Current and former holders of political office are among the many who wrote in to the SEC with comments on its Regulation S-K concept release. Former New York City Mayor Bloomberg, current chair of the Sustainability Accountability Standards Board (SASB) weighed in, favoring disclosure about sustainability and climate risks, particularly sector-specific standards.

Three U.S. senators (Senators Whitehouse, Markey and Boxer) urged the Commission to provide investors with more information about the risks associated with climate change. Another letter signed by six Congressmen (Cartwright, Lieu, Lowenthal, Pocan, Ellison, Tonko) echoed this view. In addition, thirteen U.S. senators, led by Senator Franken, want the SEC to require large public companies to include country-by-country reporting of certain financial, tax and operational data in their annual reports, primarily to provide enhanced tax disclosure that would make more clear the amount of corporate profits residing in other countries.

The North Carolina State Treasurer asked the SEC to consider creating an independent group to periodically review the scope, content and format of public disclosure, in response to a question the SEC raised in the concept release about whether there should be automatic sunset provisions for some disclosure requirements. The letter also focused on the need for standardized formatting so that investors can compare information across thousands of companies, and more information on board composition that would include a chart showing nominees’ gender, race and ethnicity along with skills and experiences.

Other letters from public officials tended to focus primarily on sustainability, or environmental, social and governance (ESG) disclosure. The New York State Comptroller argued that recent guidance from the Department of Labor stated that plan fiduciaries subject to ERISA should consider ESG issues since they “may have a direct relationship to the economic value” of the investment, which indicates that those factors are not simply policy considerations but economic ones.

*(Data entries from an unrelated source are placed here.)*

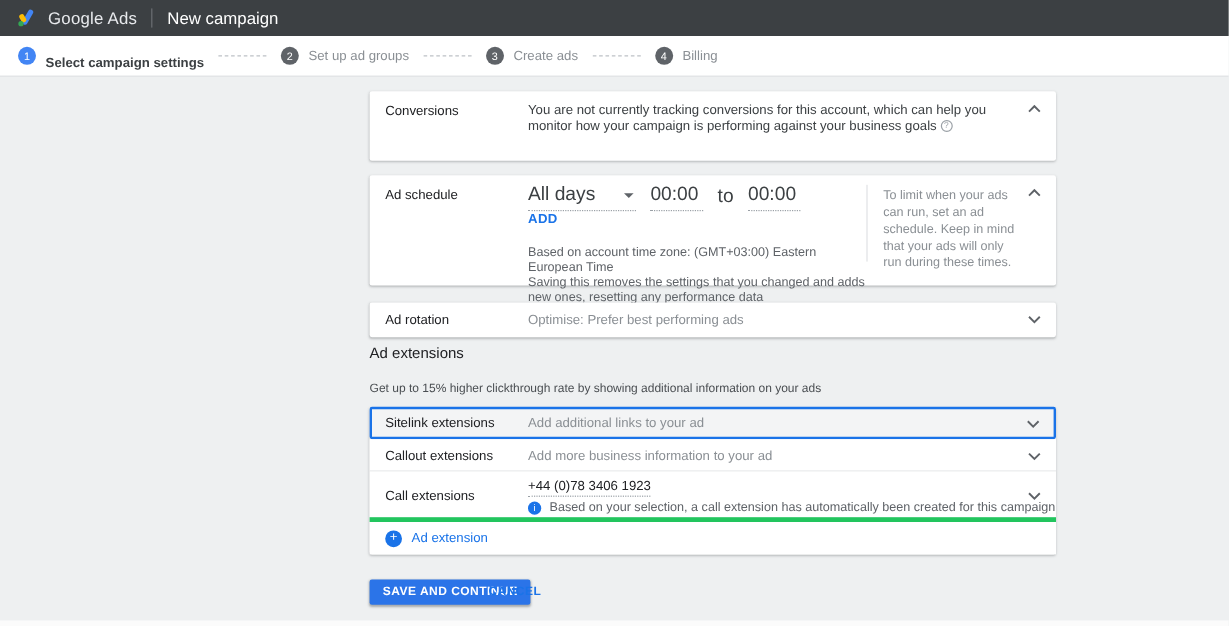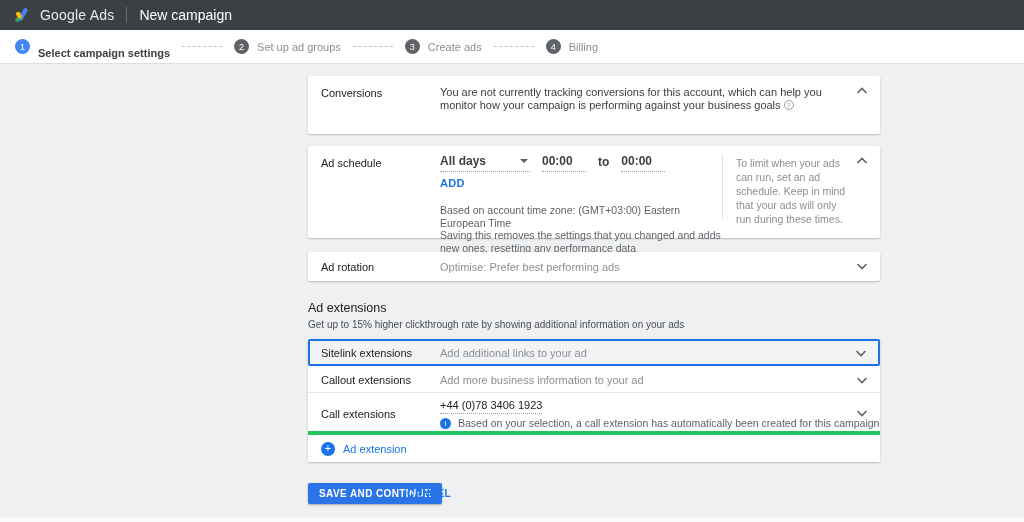--- a/index.html
+++ b/index.html
@@ -43,7 +43,7 @@
 
   
   .schedule { top:146px; height:92px; }
-  .sched-controls { position:absolute; left:132px; top:8px; display:flex; align-items:center; font-size:12px; color:#3c4043;font-weight:bold; }
+  .sched-controls { position:absolute; left:132px; top:8px; display:flex; align-items:center; font-size:16px; color:#3c4043; }
   .days-select { width:90px; border-bottom:1px dotted #9aa0a6; padding-bottom:3px; display:flex;
                  justify-content:space-between; align-items:center; cursor:pointer; }
   .caret-down { width:0; height:0; border-left:4px solid transparent; border-right:4px solid transparent;

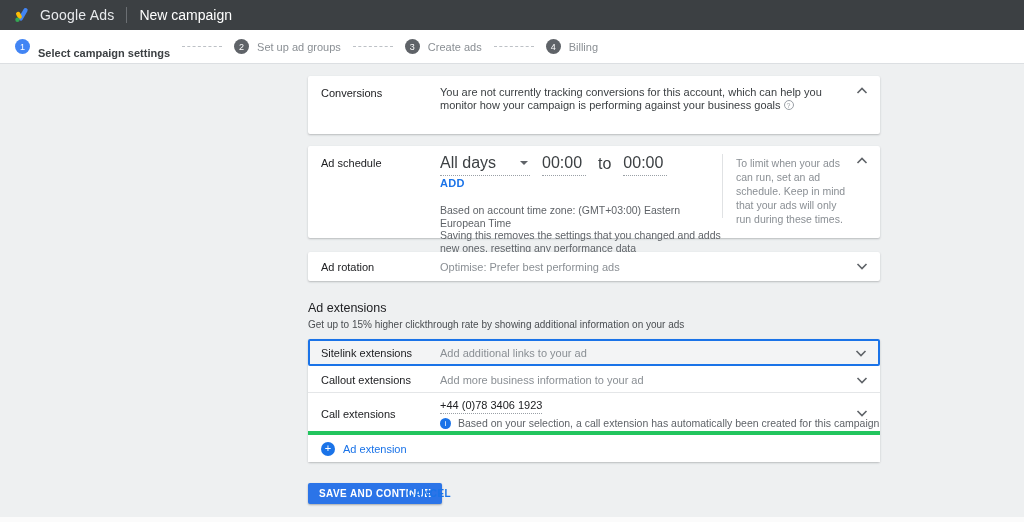--- a/index.html
+++ b/index.html
@@ -63,7 +63,7 @@
   .rotation .chev { top:10px; }
 
   
-  .ext-title { position:absolute; left:308px; top:301px; font-size:12.5px; color:#202124; }
+  .ext-title { position:absolute; left:308px; top:287px; font-size:12.5px; color:#202124; }
   .ext-subtitle { position:absolute; left:308px; top:319px; font-size:10px; color:#4a4e52; }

The New York City’s Comptroller office defined sustainability broadly to include multiple risks related to the environment, human capital and rights and political activity, noting that they have long encouraged their portfolio companies to use the Global Reporting Initiative (GRI) framework. The desire for the SEC to regulate and require climate-related disclosure was echoed by the Insurance Commissioner of California and the State Treasurer of Connecticut.

Three former Treasury Secretaries (Paulson, Robin and Schultz), as active members of the Risky Business Project (RBP), endorsed the SEC enforcing mandatory disclosure of the material effects of climate change, recognizing that meaningful disclosure will vary by industry since they would manifest itself differently between, for example, agricultural companies compared to real estate companies.

The attorney generals of Colorado and Oklahoma disagree on requiring any additional disclosure of ESG information, arguing that it would suggest that the SEC favors disclosure of policy-driven issues instead of being focused on traditional materiality standards.